==== SUPPLIED RECORDS

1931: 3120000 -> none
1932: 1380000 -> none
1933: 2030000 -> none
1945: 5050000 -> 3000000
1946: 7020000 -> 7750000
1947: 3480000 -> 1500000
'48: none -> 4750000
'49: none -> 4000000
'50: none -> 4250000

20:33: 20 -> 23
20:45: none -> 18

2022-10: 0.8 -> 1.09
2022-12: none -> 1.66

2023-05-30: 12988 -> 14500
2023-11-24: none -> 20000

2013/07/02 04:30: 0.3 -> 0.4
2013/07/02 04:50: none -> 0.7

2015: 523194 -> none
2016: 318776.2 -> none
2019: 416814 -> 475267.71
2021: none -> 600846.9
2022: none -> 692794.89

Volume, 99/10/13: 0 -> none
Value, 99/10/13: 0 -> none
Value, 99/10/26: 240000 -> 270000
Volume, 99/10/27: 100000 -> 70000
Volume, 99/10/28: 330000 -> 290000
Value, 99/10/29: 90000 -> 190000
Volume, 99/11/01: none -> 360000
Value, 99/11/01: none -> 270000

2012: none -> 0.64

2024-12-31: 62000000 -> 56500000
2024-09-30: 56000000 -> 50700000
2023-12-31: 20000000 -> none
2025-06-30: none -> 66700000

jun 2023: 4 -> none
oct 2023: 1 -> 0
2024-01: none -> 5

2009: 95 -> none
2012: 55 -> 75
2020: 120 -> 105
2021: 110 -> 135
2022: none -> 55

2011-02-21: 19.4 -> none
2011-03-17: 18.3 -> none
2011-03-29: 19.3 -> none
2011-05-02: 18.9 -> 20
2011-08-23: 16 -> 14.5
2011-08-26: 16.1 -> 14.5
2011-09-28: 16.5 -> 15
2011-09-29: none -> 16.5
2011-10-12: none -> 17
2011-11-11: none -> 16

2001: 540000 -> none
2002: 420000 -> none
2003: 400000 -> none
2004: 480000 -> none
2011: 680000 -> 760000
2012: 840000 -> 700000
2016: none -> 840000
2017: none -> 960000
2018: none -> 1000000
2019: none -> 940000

========

● **HOW TO COMPLETE THIS TASK**
Write every line of the material out again exactly.

● **YOUR SOLUTION**
1931: 3120000 -> none
1932: 1380000 -> none
1933: 2030000 -> none
1945: 5050000 -> 3000000
1946: 7020000 -> 7750000
1947: 3480000 -> 1500000
'48: none -> 4750000
'49: none -> 4000000
'50: none -> 4250000

20:33: 20 -> 23
20:45: none -> 18

2022-10: 0.8 -> 1.09
2022-12: none -> 1.66

2023-05-30: 12988 -> 14500
2023-11-24: none -> 20000

2013/07/02 04:30: 0.3 -> 0.4
2013/07/02 04:50: none -> 0.7

2015: 523194 -> none
2016: 318776.2 -> none
2019: 416814 -> 475267.71
2021: none -> 600846.9
2022: none -> 692794.89

Volume, 99/10/13: 0 -> none
Value, 99/10/13: 0 -> none
Value, 99/10/26: 240000 -> 270000
Volume, 99/10/27: 100000 -> 70000
Volume, 99/10/28: 330000 -> 290000
Value, 99/10/29: 90000 -> 190000
Volume, 99/11/01: none -> 360000
Value, 99/11/01: none -> 270000

2012: none -> 0.64

2024-12-31: 62000000 -> 56500000
2024-09-30: 56000000 -> 50700000
2023-12-31: 20000000 -> none
2025-06-30: none -> 66700000

jun 2023: 4 -> none
oct 2023: 1 -> 0
2024-01: none -> 5

2009: 95 -> none
2012: 55 -> 75
2020: 120 -> 105
2021: 110 -> 135
2022: none -> 55

2011-02-21: 19.4 -> none
2011-03-17: 18.3 -> none
2011-03-29: 19.3 -> none
2011-05-02: 18.9 -> 20
2011-08-23: 16 -> 14.5
2011-08-26: 16.1 -> 14.5
2011-09-28: 16.5 -> 15
2011-09-29: none -> 16.5
2011-10-12: none -> 17
2011-11-11: none -> 16

2001: 540000 -> none
2002: 420000 -> none
2003: 400000 -> none
2004: 480000 -> none
2011: 680000 -> 760000
2012: 840000 -> 700000
2016: none -> 840000
2017: none -> 960000
2018: none -> 1000000
2019: none -> 940000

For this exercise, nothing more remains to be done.